Over the years, the government has made a priority of encouraging the establishment of small family farms and ranches, known as havot bodedim. These ranches were to be set up in many of the less-populated and fertile areas in the country, primarily in Galilee, the Golan and the Negev. Like numerous others, Har Shemesh chose this way of life for himself and his family when he built his ranch nearly 20 years ago.
As his story began to unfold, it struck me that the scenario we were hearing echoed a movie script for a classic Hollywood western. The plot was basic and familiar: The protagonist, a man of strong values and character, boldly leads his family to an isolated and beautiful fertile stretch of land in order to raise a herd of sheep and connect with this land (the Hollywood version would feature cattle, of course).
Born in the US, Har Shemesh made aliya in 1980 from Silicon Valley, California. With the help of his family, he succeeded in building a small farm and sheep ranch. Together, they surmounted numerous obstacles and deprivations, yet managed to work the land that they loved, in turn becoming part of the land. However, just as they were finally about to enjoy the fruits of their arduous labor, they received visitors – neighbors from other farms and clans in the area who took a contemptible interest in what these people had managed to achieve.
The rancher had heard the stories about other farmers and ranchers, even long-established kibbutzim, being forced to abandon large tracts of their legally owned land, hundreds and even thousands of dunams, as a result of direct physical violence, slaughtered and stolen livestock, arson and other forms of vandalism and intimidation. He had heard about other farmers being awakened in the middle of the night to discover many of their herd dead in their barns, or of large tracts of land set ablaze and property vandalized.

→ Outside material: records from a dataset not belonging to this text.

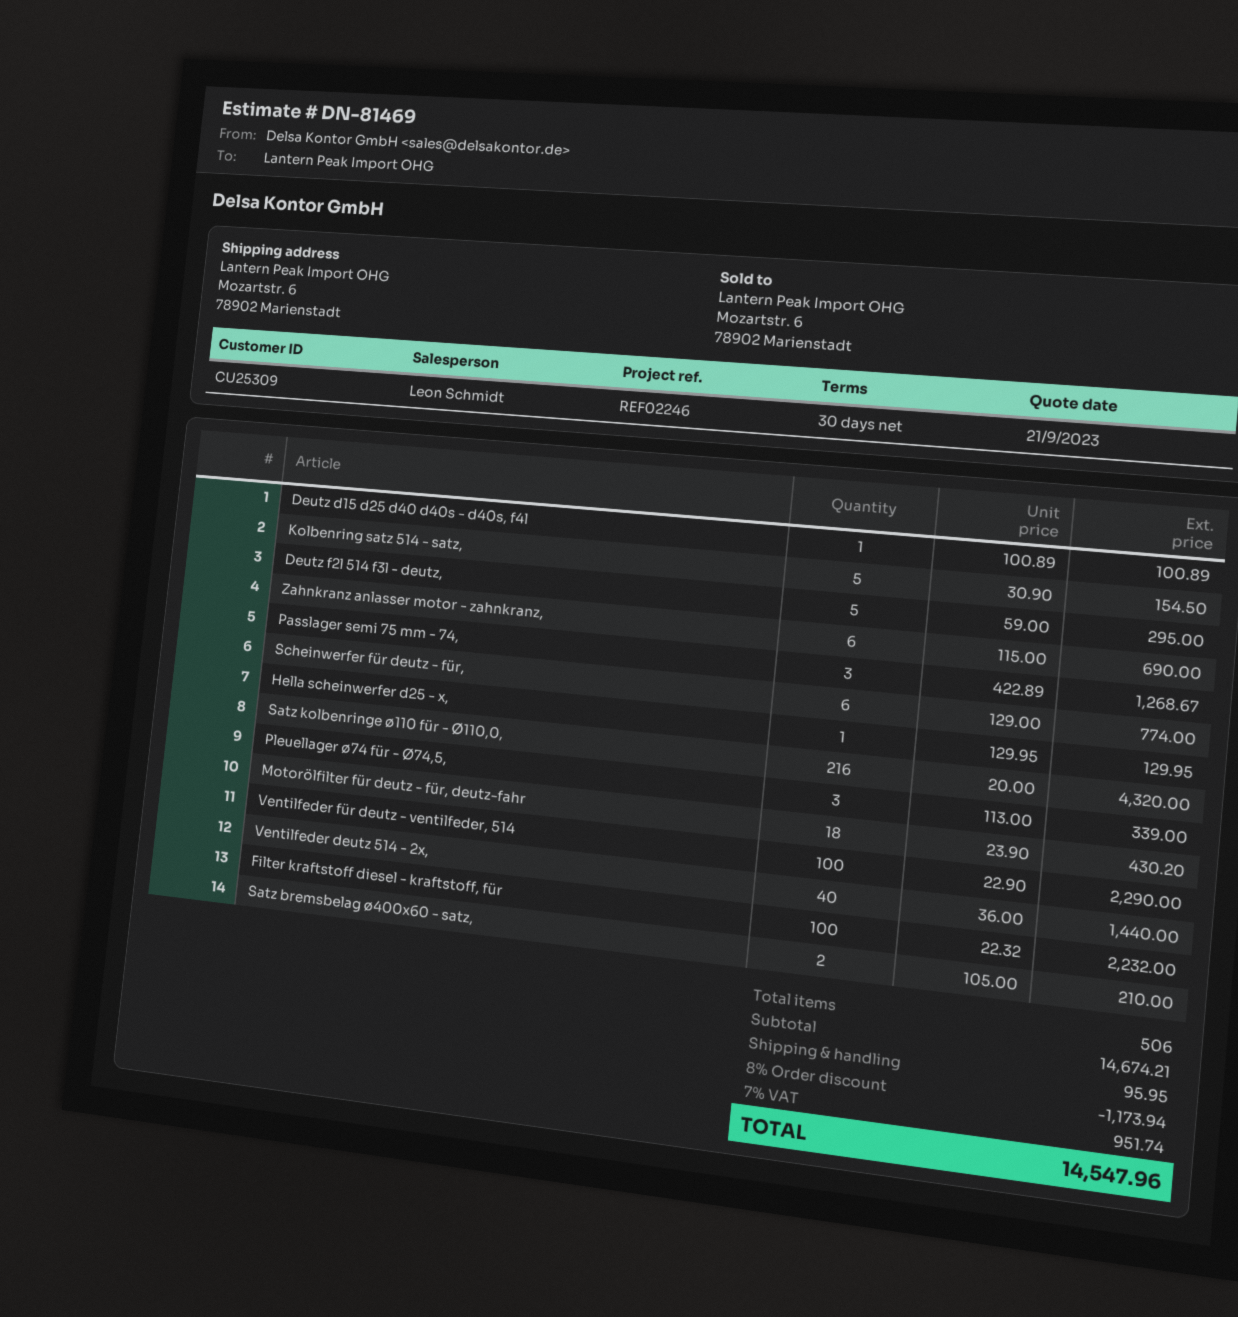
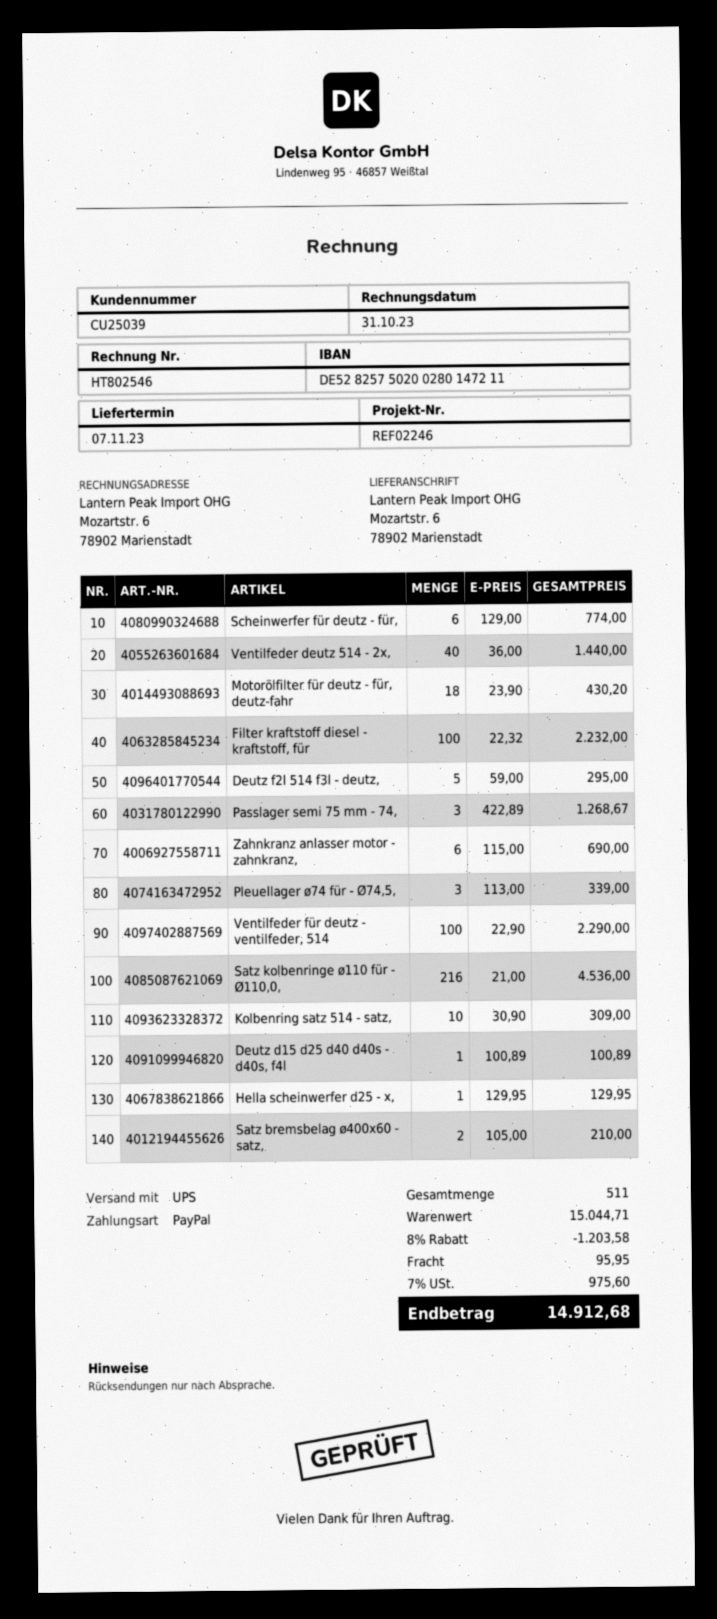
customer number: CU25309 -> CU25039
Kolbenring satz 514 - satz,: 5 x 30.90 = 154.50 -> 10 x 30.90 = 309.00
Satz kolbenringe ø110 für - Ø110,0,: 216 x 20.00 = 4320.00 -> 216 x 21.00 = 4536.00
total quantity: 506 -> 511
subtotal: 14674.21 -> 15044.71
discount: 8% = 1173.94 -> 8% = 1203.58
tax: 7% = 951.74 -> 7% = 975.60
total: 14547.96 -> 14912.68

He knew that this was not the politically inspired terrorism to which Israelis have grown accustomed. The reality these farmers and ranchers faced was economic terrorism in its most basic and debased form. These ruffians watched the success of their Jewish neighbors with envy, and decided that they wanted to drive them off their legally acquired land by intimidation and force, and steal their livelihood in the process.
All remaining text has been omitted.